Practical Applications
Immediate Applications
The following applications can be deployed now with Yume1.5’s current capabilities (e.g., text/image-to-world generation, keyboard-based camera control, text-controlled event editing, real-time streaming at ~12 fps on a single A100, TSCM acceleration and linear attention).
- Interactive previsualization and world scouting (media/entertainment, software)
- Use Yume1.5 to turn text briefs or reference images into explorable virtual sets for storyboarding, blocking, and shot planning, with keyboard navigation and text-triggered events (e.g., “crowd appears,” “rain starts”).
- Tools/Products/Workflows: Unity/Unreal plugin for “text-to-set,” DCC integration (Maya/Blender) for previz plates, OBS plugin for live previz overlays.
- Assumptions/Dependencies: Requires GPU capacity (A100-class for stated performance), visual artifacts may occur (e.g., reversed walking), resolution constraints (~540p–720p), not a physically accurate simulator.
- Rapid prototyping for indie game studios and XR teams (gaming, XR/VR, software)
- Generate walkable mood boards, level sketches, and ambient scenes from text or concept art, with controllable camera and simple text-driven events to test pacing and navigation.
- Tools/Products/Workflows: Level prototyping toolkit (“Text-to-Level Draft”), keyboard-to-camera discretizer middleware, asset capture/export pipeline for later manual refinement.
- Assumptions/Dependencies: Domain gap vs. real gameplay constraints, no physics-grounded object interactions, content licensing and IP review for production use.
- Virtual tour and marketing content creation (marketing, real estate, architecture)
- Create immersive, explorable scenes (streets, lobbies, showrooms) from a single image or brief for early-stage client reviews, marketing reels, and social content.
- Tools/Products/Workflows: “Text-to-Tour” generator, real-time streaming overlay for pitches, scenario toggles via text (e.g., “sunset,” “busy foot traffic”).
- Assumptions/Dependencies: Not suitable for exact measurements or compliance reviews, realism/artifacts vary, disclosure needed that scenes are synthetic.
- Synthetic data augmentation for computer vision (academia, R&D, robotics/AV)
- Produce controllable urban walking scenes and rare text-triggered events (e.g., “jaywalker appears,” “vehicle cuts in”) for training/evaluation of perception, tracking, and camera control models.
- Tools/Products/Workflows: “EventInjector” for rare-case generation, data labeling pipeline using mixed captioning scheme (event/action decomposition), Yume-Bench metrics for quality checks.
- Assumptions/Dependencies: Domain gap vs. real-world data, artifacts can bias models, not recommended for safety-critical deployment without additional validation.
- Human-computer interaction and navigation research (academia, HCI)
- Study discrete keyboard-based camera control schemes and user navigation strategies in generative worlds; evaluate instruction-following via Yume-Bench.
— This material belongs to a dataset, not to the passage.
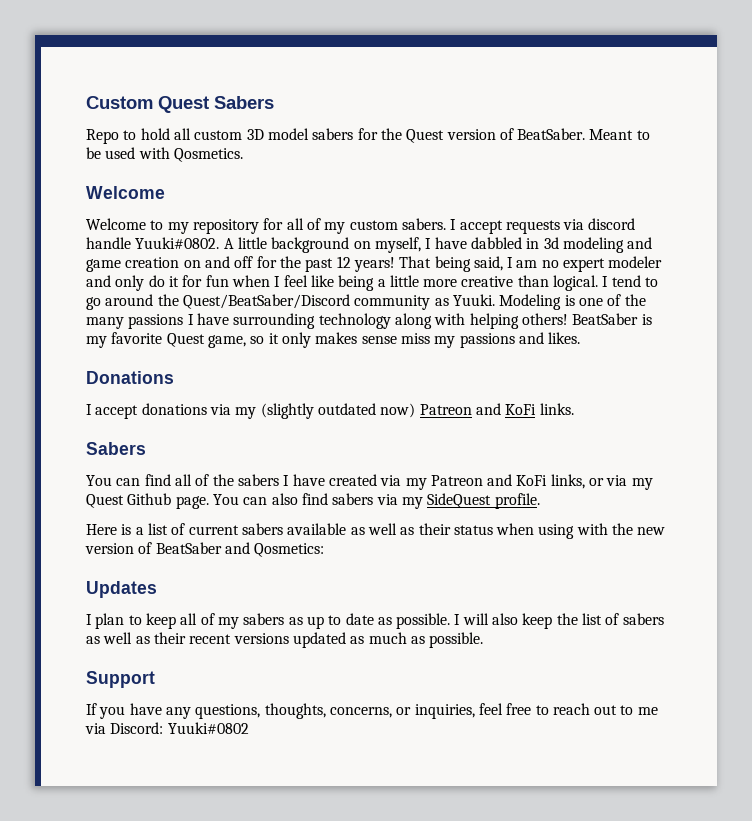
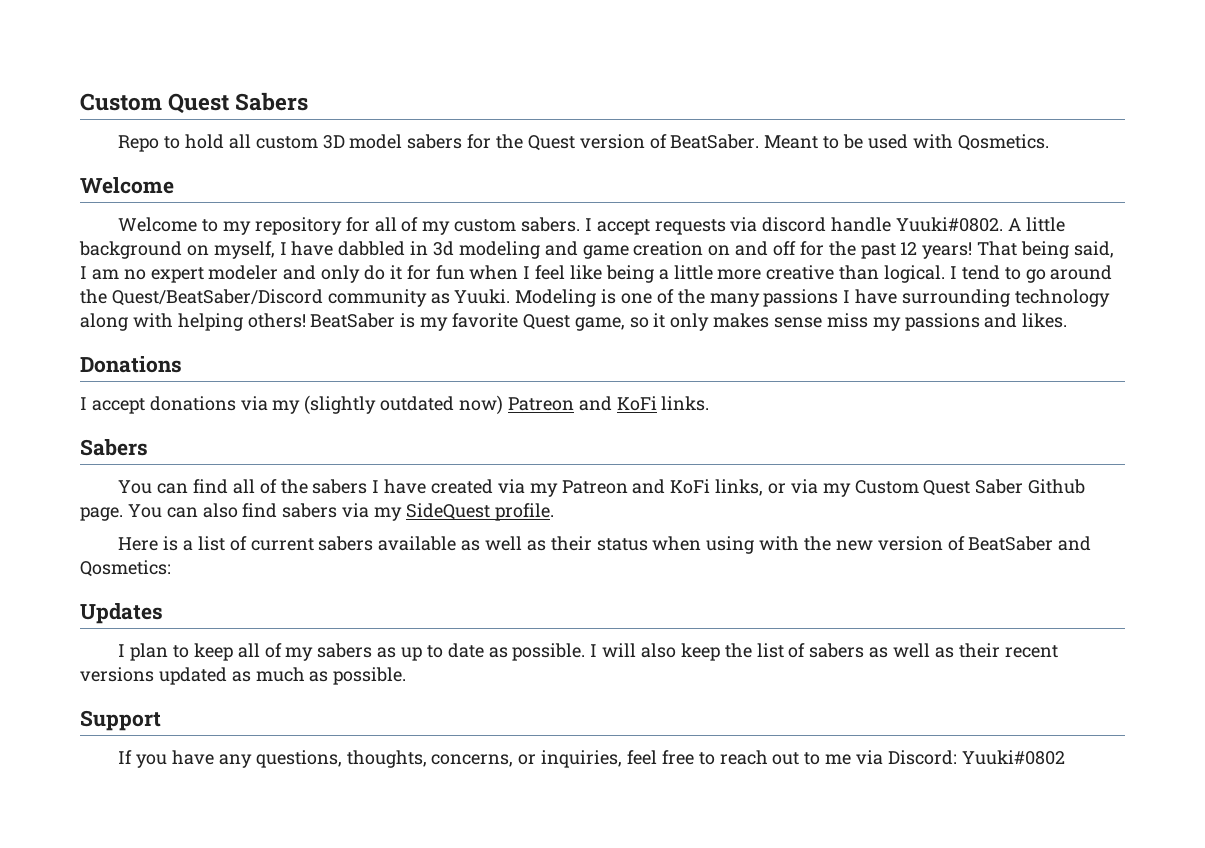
[86,494,124,508] Quest -> [854,479,1024,496] Custom Quest Saber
- Tools/Products/Workflows: HCI sandbox with camera/action vocabularies, logging APIs for pose/trajectory adherence, experimental task runners.
- Assumptions/Dependencies: Experimental findings depend on generative world fidelity; needs reproducible seeds and versioned model weights.
- Education and storytelling exercises (education, daily life, creator economy)
- Students and creators can write prompts to generate explorable scenes and inject events for narrative practice, creative writing, or language learning (e.g., “describe a market and trigger a sudden downpour”).
- Tools/Products/Workflows: Classroom “Prompt-to-World” app, creator presets for genre events (urban, sci-fi, fantasy, weather).
- Assumptions/Dependencies: Content moderation required; GPU access; expectations managed for visual artifacts and limited controllability.
- Live streaming and experiential backgrounds (media, creator economy)
- Use Yume1.5 as a real-time ambient world generator behind streamers or stage performances; control camera via keyboard and trigger text events to match music or themes.
- Tools/Products/Workflows: OBS/VJ plugin, MIDI-to-event bridge (e.g., “drop confetti” at beat), low-latency streaming server with TSCM-enabled runs.
- Assumptions/Dependencies: Compute budget, framed resolution and fps constraints, content moderation and audience transparency.
- Model evaluation and benchmarking adoption (academia, AI tooling)
- Employ Yume-Bench metrics (instruction following, consistency, aesthetics) to evaluate new video diffusion models or control modules.
- Tools/Products/Workflows: Evaluation suite replication, reference datasets (Sekai-Real-HQ subset, curated event sets), protocol for long-form quality tracking.
- Assumptions/Dependencies: Access to evaluation data and codebase; consistent seeds; clear reporting of sampling steps vs. fps.
- Diffusion pipeline acceleration via TSCM (software, AI infra)
- Integrate joint temporal–spatial–channel modeling and linear attention into existing video diffusion backbones to reduce latency and manage long-context inference.
- Tools/Products/Workflows: “TSCM Inference Layer” library, attention distillation recipes (few-step inference) for real-time streaming.
- Assumptions/Dependencies: Access to backbone internals or fine-tuning hooks; compatibility with current attention stacks; QA on quality-vs-speed trade-offs.
- Scenario-based UX testing and signage prototyping (industry design, marketing)
- Generate explorable urban scenes and inject crowd/weather events to test visibility and wayfinding under varied conditions.
- Tools/Products/Workflows: “Scenario Studio” with text prompts for event variations; path-following tasks with instruction adherence scoring.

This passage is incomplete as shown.